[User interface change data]
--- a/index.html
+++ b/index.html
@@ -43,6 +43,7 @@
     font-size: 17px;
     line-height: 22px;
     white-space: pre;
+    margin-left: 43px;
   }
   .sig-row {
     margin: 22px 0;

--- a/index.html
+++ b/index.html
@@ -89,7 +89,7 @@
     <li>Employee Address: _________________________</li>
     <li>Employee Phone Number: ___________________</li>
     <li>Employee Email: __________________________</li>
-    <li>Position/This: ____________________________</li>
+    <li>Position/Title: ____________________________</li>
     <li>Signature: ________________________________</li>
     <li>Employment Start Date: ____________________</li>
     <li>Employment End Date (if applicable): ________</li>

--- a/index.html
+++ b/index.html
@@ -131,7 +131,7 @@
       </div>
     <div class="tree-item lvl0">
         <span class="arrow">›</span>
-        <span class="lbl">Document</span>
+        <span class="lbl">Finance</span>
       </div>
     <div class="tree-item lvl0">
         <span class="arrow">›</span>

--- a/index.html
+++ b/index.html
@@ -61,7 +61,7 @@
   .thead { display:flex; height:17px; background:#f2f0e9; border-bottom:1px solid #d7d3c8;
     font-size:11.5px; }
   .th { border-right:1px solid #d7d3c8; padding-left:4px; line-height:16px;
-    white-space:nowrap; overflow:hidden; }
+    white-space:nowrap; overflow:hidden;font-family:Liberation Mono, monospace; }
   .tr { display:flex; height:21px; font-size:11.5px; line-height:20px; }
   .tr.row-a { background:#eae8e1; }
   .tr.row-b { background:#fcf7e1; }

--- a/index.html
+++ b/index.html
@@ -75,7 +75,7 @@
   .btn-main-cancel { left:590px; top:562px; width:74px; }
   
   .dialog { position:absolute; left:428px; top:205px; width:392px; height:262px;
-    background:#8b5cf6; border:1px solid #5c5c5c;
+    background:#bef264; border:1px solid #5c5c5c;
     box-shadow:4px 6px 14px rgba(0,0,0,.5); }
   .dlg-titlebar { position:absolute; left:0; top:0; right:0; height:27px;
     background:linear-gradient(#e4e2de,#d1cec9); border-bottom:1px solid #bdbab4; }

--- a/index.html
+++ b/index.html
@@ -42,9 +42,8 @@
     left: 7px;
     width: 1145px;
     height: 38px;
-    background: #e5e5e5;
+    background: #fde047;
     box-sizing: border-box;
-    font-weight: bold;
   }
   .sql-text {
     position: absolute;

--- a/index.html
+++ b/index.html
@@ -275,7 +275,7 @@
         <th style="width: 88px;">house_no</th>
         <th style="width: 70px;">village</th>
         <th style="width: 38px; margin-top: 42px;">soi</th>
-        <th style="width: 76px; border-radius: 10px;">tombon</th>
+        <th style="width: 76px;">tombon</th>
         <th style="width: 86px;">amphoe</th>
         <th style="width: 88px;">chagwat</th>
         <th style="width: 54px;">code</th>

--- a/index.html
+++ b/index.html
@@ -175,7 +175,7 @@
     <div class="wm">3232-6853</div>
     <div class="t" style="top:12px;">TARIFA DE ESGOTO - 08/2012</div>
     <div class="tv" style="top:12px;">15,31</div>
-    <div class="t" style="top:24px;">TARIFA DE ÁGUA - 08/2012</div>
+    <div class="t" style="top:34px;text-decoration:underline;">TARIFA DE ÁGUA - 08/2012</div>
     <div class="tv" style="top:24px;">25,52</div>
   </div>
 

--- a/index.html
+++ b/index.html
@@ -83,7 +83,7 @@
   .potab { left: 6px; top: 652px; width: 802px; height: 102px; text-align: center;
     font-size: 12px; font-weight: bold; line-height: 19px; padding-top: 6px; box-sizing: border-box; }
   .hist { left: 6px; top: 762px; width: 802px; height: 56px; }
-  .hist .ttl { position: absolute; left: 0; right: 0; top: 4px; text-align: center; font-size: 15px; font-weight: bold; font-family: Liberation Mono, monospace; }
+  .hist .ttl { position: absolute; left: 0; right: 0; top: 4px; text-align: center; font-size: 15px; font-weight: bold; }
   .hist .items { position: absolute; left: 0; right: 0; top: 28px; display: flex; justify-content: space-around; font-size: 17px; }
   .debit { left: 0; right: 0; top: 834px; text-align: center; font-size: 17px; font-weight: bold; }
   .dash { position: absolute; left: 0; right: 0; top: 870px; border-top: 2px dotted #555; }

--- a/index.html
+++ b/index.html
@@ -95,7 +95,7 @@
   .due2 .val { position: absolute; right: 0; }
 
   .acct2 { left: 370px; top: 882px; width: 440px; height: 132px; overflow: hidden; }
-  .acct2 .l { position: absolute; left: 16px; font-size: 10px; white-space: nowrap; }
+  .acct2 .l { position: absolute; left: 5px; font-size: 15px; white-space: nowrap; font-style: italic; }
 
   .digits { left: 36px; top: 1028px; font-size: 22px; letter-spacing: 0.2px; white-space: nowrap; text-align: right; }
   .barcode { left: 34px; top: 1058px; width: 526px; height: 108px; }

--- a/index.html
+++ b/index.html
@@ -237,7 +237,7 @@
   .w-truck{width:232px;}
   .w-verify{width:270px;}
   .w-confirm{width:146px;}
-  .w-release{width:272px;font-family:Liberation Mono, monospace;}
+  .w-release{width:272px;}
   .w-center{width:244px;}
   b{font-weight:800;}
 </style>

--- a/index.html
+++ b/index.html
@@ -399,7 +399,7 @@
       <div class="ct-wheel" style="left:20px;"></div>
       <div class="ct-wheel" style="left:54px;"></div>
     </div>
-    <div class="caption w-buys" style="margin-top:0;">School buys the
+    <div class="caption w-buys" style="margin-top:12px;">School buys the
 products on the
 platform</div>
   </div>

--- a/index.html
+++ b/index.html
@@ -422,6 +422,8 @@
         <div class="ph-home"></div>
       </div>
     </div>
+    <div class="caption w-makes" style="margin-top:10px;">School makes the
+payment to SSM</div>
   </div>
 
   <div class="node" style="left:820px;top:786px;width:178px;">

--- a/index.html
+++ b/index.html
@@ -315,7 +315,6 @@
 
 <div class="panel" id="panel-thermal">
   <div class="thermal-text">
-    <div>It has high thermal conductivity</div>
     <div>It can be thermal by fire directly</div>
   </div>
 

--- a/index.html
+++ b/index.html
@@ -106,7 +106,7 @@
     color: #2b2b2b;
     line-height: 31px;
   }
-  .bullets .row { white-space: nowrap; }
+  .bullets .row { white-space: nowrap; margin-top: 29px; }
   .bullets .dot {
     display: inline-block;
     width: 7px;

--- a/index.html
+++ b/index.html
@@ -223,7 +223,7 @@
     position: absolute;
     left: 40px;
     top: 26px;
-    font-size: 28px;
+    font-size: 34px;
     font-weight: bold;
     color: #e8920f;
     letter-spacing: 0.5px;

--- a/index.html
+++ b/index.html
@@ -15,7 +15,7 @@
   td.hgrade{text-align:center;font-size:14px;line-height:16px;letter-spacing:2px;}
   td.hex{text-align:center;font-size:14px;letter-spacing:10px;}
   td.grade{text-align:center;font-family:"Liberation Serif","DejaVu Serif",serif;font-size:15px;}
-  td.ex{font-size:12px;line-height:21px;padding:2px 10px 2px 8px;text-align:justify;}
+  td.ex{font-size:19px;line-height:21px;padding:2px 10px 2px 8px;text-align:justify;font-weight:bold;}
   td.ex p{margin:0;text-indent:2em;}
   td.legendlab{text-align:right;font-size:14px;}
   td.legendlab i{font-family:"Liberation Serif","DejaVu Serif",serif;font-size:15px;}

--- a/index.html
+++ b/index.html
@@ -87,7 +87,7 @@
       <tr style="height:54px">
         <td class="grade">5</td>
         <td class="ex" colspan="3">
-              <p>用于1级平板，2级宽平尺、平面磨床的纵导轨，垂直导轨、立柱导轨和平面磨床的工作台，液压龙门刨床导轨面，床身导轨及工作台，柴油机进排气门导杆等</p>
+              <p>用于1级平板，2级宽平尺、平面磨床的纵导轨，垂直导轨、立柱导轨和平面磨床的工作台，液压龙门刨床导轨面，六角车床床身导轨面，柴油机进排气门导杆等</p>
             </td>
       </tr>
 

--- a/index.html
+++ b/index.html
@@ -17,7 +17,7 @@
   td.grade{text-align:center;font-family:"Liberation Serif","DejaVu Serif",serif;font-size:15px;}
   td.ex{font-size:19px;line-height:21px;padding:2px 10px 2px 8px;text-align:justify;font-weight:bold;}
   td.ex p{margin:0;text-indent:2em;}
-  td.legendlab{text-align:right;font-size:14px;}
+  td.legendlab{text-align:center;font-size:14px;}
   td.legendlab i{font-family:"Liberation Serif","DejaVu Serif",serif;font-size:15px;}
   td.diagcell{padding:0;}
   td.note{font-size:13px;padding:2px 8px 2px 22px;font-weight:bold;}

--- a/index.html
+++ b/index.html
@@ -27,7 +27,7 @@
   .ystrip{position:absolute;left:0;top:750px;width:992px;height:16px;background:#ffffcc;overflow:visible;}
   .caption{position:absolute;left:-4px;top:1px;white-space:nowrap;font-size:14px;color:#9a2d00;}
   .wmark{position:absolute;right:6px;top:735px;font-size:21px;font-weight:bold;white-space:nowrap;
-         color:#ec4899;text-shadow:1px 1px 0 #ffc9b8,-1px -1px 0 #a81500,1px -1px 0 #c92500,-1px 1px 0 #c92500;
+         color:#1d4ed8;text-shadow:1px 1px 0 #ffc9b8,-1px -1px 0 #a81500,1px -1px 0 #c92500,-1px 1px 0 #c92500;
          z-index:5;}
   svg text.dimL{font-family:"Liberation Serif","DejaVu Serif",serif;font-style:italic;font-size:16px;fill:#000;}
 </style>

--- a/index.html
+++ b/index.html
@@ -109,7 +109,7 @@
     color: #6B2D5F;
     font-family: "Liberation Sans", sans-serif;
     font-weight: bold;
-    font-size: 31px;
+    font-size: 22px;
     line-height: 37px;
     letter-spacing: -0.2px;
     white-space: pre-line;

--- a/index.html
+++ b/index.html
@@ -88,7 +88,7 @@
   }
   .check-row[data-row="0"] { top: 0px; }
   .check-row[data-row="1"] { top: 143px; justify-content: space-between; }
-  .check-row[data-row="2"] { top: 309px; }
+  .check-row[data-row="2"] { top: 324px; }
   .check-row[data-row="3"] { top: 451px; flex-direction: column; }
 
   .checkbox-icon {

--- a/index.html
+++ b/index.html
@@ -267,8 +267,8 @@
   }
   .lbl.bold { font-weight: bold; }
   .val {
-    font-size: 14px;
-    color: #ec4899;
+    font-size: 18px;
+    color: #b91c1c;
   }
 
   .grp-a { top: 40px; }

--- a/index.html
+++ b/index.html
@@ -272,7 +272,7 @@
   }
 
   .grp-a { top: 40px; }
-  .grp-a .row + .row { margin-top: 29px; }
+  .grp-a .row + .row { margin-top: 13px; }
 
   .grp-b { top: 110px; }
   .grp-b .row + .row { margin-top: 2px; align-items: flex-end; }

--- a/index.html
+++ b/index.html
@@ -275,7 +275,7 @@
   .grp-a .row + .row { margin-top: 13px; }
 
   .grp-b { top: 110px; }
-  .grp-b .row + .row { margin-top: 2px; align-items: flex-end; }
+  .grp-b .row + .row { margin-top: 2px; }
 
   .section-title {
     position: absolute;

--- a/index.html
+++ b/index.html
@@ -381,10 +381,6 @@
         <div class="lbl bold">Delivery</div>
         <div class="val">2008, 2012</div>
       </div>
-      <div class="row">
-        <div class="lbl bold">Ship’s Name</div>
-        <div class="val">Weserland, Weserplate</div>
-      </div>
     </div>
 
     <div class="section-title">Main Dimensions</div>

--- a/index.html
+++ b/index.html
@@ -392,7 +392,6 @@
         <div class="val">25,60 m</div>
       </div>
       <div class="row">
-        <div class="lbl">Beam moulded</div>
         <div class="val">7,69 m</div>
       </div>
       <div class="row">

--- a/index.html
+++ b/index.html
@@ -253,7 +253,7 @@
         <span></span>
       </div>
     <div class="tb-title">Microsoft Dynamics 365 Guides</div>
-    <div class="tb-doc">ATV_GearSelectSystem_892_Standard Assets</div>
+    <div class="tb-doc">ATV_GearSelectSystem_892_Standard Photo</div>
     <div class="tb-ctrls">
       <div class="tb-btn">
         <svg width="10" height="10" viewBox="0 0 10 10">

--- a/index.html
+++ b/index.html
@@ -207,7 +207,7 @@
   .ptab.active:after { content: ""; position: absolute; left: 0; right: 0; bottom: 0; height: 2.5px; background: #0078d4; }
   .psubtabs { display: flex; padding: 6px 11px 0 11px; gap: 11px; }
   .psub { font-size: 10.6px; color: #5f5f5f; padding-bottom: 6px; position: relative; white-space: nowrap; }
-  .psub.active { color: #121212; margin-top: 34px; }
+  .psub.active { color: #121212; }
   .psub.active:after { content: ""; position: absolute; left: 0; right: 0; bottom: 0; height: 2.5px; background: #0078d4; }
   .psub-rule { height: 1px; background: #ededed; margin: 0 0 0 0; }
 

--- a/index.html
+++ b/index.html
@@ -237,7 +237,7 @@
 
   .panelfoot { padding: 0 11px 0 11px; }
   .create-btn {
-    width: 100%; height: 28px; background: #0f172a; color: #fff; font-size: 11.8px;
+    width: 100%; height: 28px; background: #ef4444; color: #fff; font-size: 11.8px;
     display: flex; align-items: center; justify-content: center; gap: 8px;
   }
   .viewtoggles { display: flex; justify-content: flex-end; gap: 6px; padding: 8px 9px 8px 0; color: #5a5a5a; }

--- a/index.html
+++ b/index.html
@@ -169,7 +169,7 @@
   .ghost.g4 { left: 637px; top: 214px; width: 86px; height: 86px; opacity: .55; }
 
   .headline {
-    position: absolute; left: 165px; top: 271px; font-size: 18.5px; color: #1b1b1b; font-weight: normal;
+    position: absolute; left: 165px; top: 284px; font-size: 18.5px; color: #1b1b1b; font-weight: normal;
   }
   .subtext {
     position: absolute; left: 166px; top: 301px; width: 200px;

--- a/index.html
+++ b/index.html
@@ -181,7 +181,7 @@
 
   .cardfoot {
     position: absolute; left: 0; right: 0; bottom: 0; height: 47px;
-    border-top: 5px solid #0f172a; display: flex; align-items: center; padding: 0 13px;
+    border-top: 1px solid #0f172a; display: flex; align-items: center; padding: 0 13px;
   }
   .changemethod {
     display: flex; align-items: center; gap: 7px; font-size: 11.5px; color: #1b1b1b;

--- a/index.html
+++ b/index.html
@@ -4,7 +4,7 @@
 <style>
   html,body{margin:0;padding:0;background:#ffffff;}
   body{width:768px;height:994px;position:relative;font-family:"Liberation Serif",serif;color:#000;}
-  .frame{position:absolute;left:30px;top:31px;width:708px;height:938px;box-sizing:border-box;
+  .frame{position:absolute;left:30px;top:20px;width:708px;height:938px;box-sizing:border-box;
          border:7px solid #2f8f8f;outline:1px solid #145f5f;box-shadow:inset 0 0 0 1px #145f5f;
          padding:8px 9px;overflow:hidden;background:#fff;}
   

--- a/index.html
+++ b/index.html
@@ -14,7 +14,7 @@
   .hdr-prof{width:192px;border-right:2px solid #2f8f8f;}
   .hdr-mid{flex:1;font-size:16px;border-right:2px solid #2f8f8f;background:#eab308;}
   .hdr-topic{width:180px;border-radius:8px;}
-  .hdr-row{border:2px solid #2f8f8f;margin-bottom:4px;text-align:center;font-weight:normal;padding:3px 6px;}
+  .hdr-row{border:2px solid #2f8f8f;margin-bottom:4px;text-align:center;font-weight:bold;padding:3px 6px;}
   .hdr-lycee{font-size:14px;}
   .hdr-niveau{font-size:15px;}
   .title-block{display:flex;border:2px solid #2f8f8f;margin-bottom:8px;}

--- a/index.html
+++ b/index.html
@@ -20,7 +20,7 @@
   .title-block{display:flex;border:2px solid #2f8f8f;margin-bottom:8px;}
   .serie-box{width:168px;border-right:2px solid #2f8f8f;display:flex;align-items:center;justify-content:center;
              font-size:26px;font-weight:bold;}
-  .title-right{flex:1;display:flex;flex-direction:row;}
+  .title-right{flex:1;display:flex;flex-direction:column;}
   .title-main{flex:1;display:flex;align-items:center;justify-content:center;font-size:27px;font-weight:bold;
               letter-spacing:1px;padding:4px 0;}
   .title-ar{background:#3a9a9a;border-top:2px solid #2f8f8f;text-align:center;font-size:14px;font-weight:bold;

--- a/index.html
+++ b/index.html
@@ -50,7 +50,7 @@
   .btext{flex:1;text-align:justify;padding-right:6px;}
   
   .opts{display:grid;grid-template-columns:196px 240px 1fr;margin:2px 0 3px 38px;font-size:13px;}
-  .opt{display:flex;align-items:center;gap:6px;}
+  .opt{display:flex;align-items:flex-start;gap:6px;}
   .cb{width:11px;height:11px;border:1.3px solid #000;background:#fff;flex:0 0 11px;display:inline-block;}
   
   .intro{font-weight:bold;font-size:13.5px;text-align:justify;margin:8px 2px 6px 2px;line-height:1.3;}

* INSTRUCTIONS FOR THE TASK: Using the records above, set down exactly the lines from the one with "-83,7 +83,7 @@" through the one with "font-size: 12px; font-weight: bold;", inclusive, and nothing more.

* PROBLEM SOLUTION:
@@ -83,7 +83,7 @@
   .potab { left: 6px; top: 652px; width: 802px; height: 102px; text-align: center;
     font-size: 12px; font-weight: bold; line-height: 19px; padding-top: 6px; box-sizing: border-box; }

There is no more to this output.